La comunidad nahua de Ostula, en la Sierra-Costa de Michoacán, enfrenta un escenario de violencia dual: ataques del Cártel Jalisco Nueva Generación (CJNG) y acciones de la Secretaría de Marina que son calificadas como hostigamiento. Los residentes denuncian complicidad institucional frente al despojo territorial.
Doble embate en la sierra-costa: drones, explosivos y marinos
Este miércoles, 27 de mayo de 2026, se registró un nuevo ataque contra la comunidad nahua de Ostula, perpetrado por el Cártel Jalisco Nueva Generación (CJNG). Estos hechos ocurrieron de manera paralela a la intervención de elementos de la Secretaría de Marina, quienes intentaron irrumpir en la playa de la comunidad.
Según la denuncia pública realizada por las autoridades agrarias y civiles de Ostula, el asedio a la Encargatura de la Cofradía de Ostula se manifestó en dos momentos críticos. Por la mañana, los ataques ocurrieron simultáneamente con la acción de los marinos en la playa. Posteriormente, durante la tarde, la agresión escaló con el uso de drones y explosivos, generando daños directos en viviendas y vehículos de la comunidad.

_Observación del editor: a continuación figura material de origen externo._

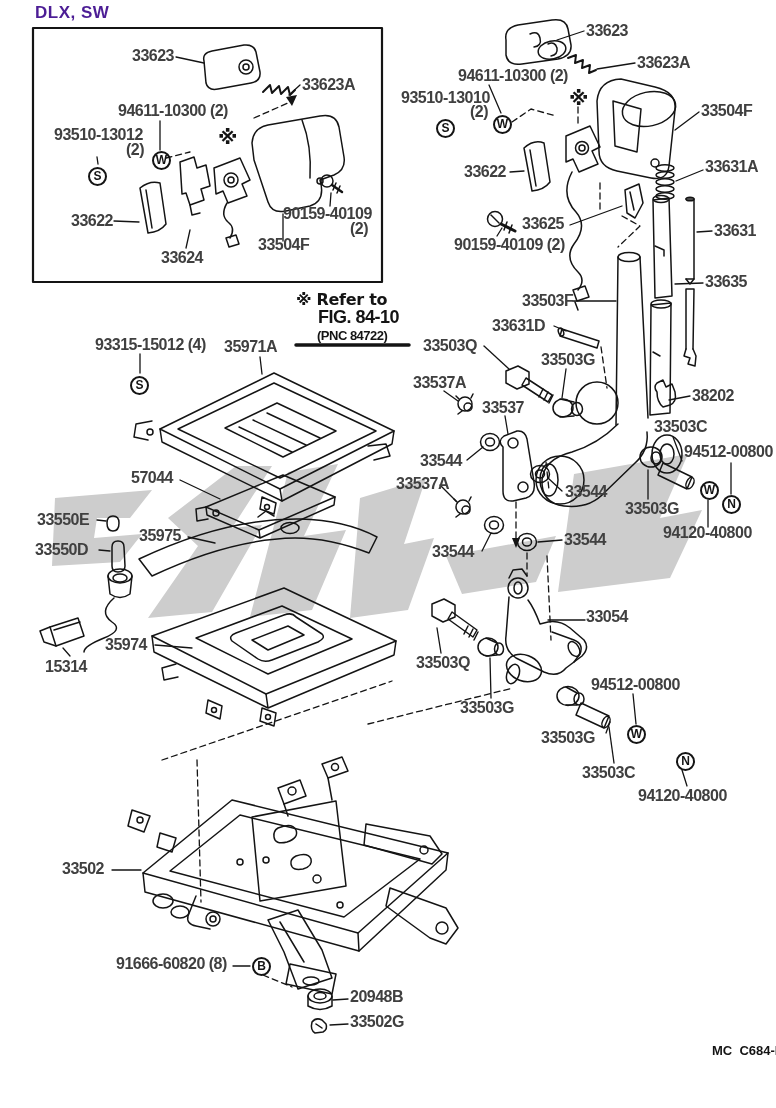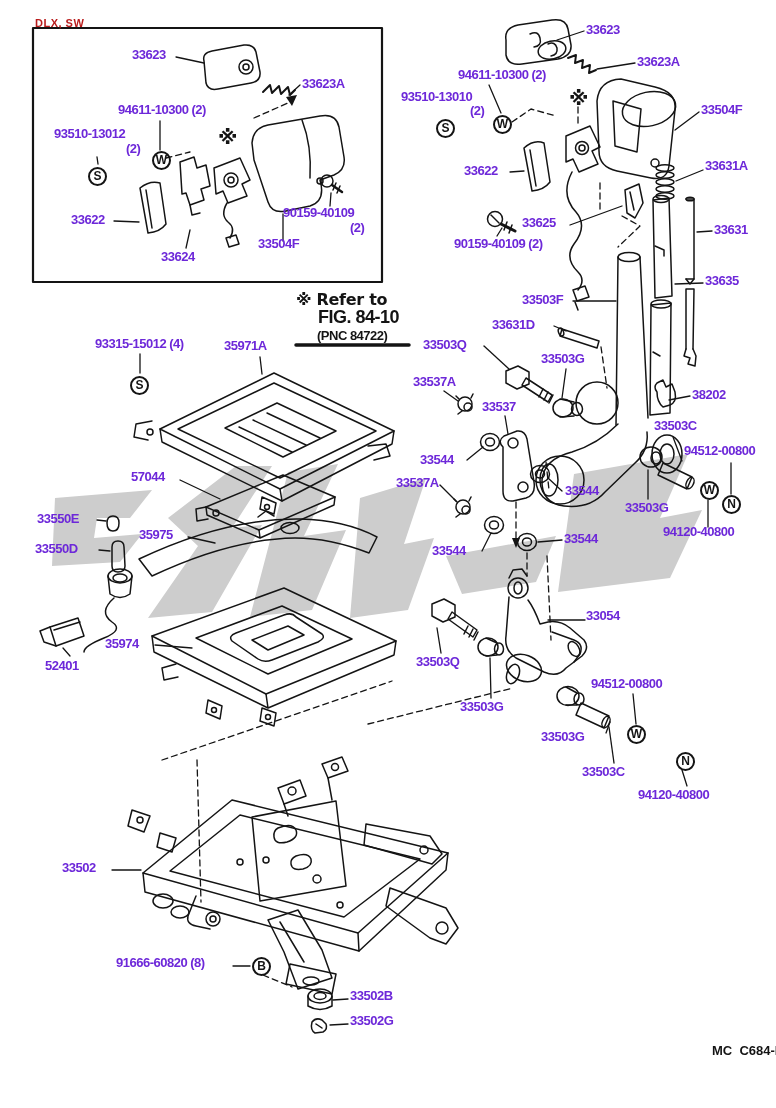"DLX, SW" .title { color: #b91c1c -> #4c1d95; font-size: 11px -> 17px; margin-top: 14px -> none }
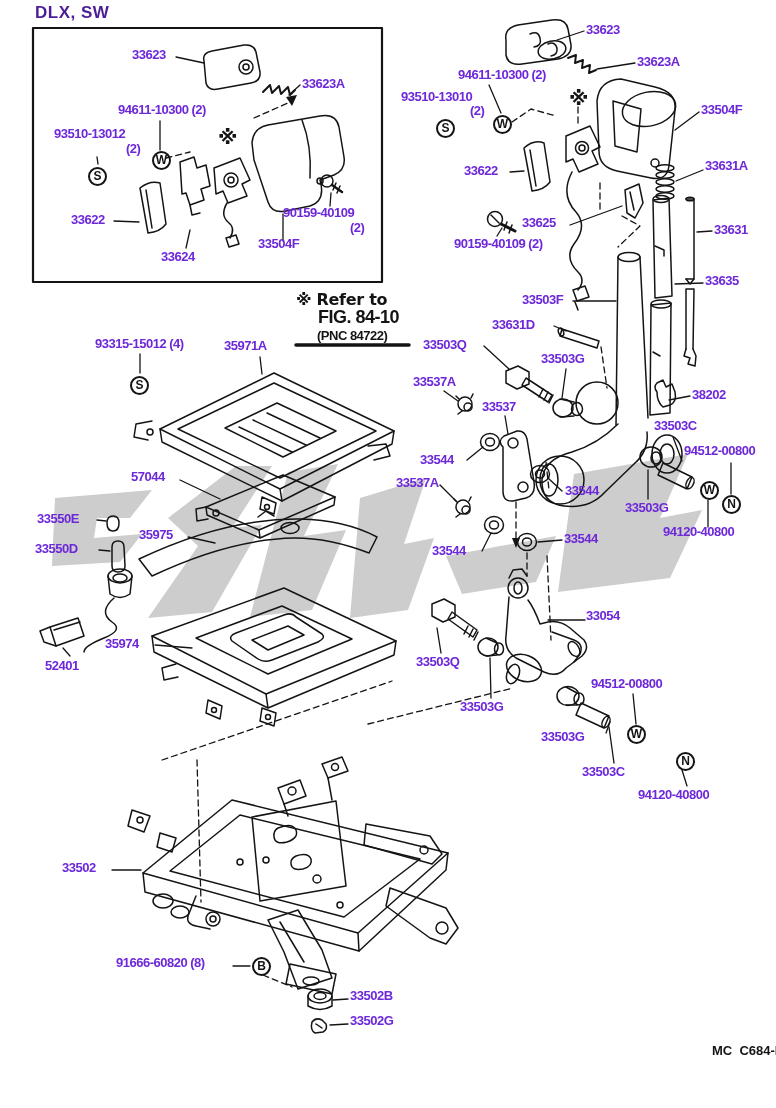"33623" .lbl { color: #6d28d9 -> #404040; font-size: 13px -> 16px }
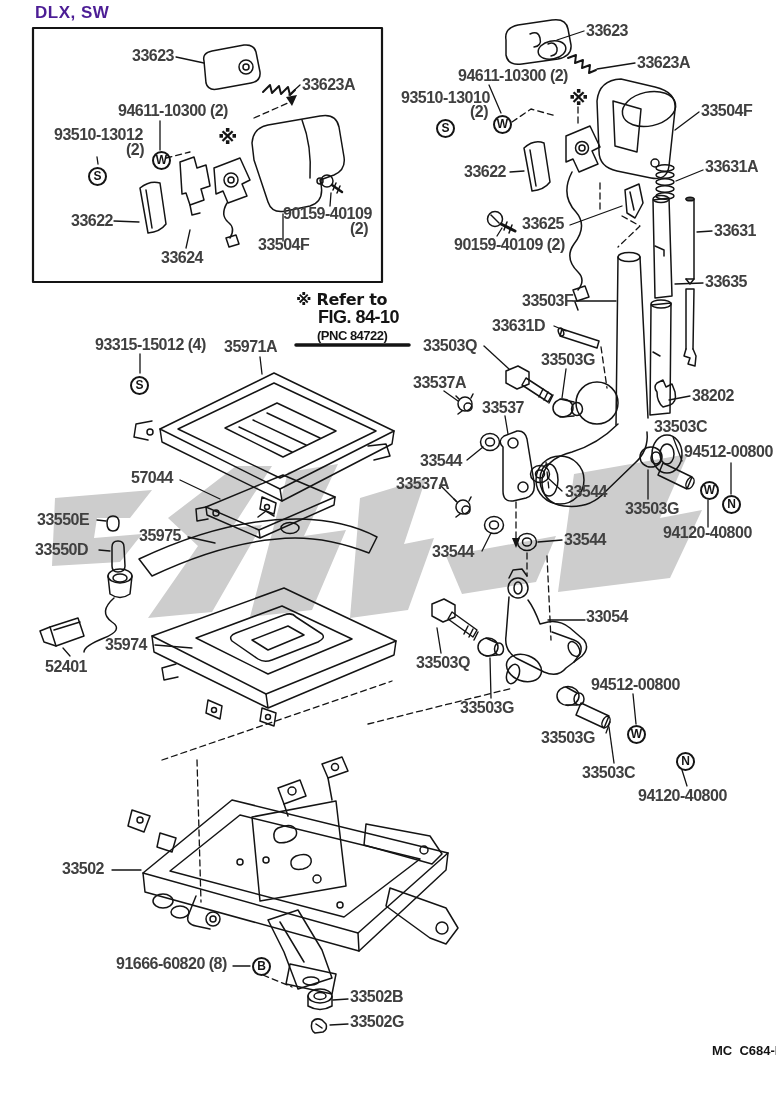"52401" div.lbl { text: 52401 -> 15314 }
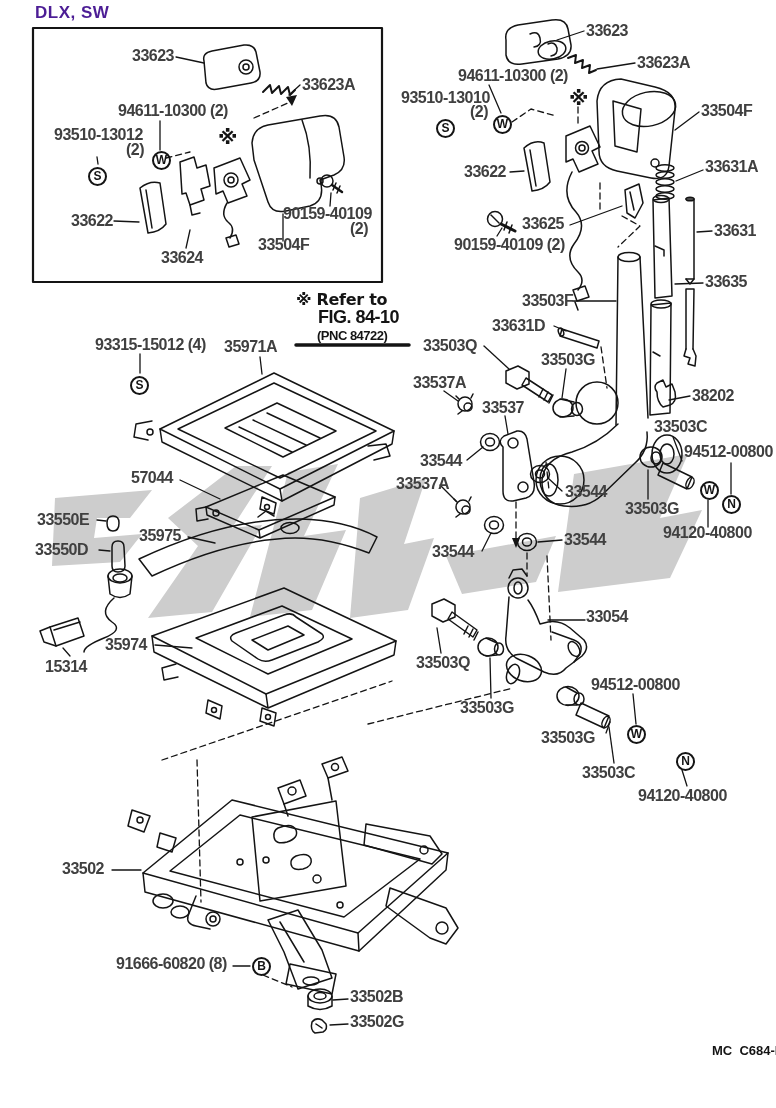"33502B" div.lbl { text: 33502B -> 20948B }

Cuestionando al protector: la Marina bajo el ojo crítico de Ostula
La comunidad expresa su asombro ante la conducta de la Marina. Desde su perspectiva, la función primordial de esta institución debería ser la protección de la población civil, no su hostigamiento. Este señalamiento cobra mayor relevancia al producirse en un momento en que Ostula sufre la embestida de un cártel con un historial de cuantiosos asesinatos, desapariciones y daños en la región y el país.
Los recientes ataques del Cártel Jalisco Nueva Generación contra Ostula son percibidos por la comunidad como realizados con la «acción cómplice de la Marina Armada de México». Esta acusación subraya una profunda desconfianza y un cuestionamiento directo sobre el rol de las fuerzas de seguridad en la defensa de los derechos y la integridad de los pueblos originarios.
Territorio en disputa: cómo el cártel despoja y destruye la tierra
El CJNG ha mantenido una presencia en la Sierra-Costa michoacana desde al menos 2020, conforme a lo expuesto por Ostula en su denuncia. Este grupo criminal ha ocupado progresivamente poblaciones y cabeceras municipales, forzando el desplazamiento de numerosas familias ante sus actos de violencia, que incluyen la desaparición y asesinato de defensores del territorio.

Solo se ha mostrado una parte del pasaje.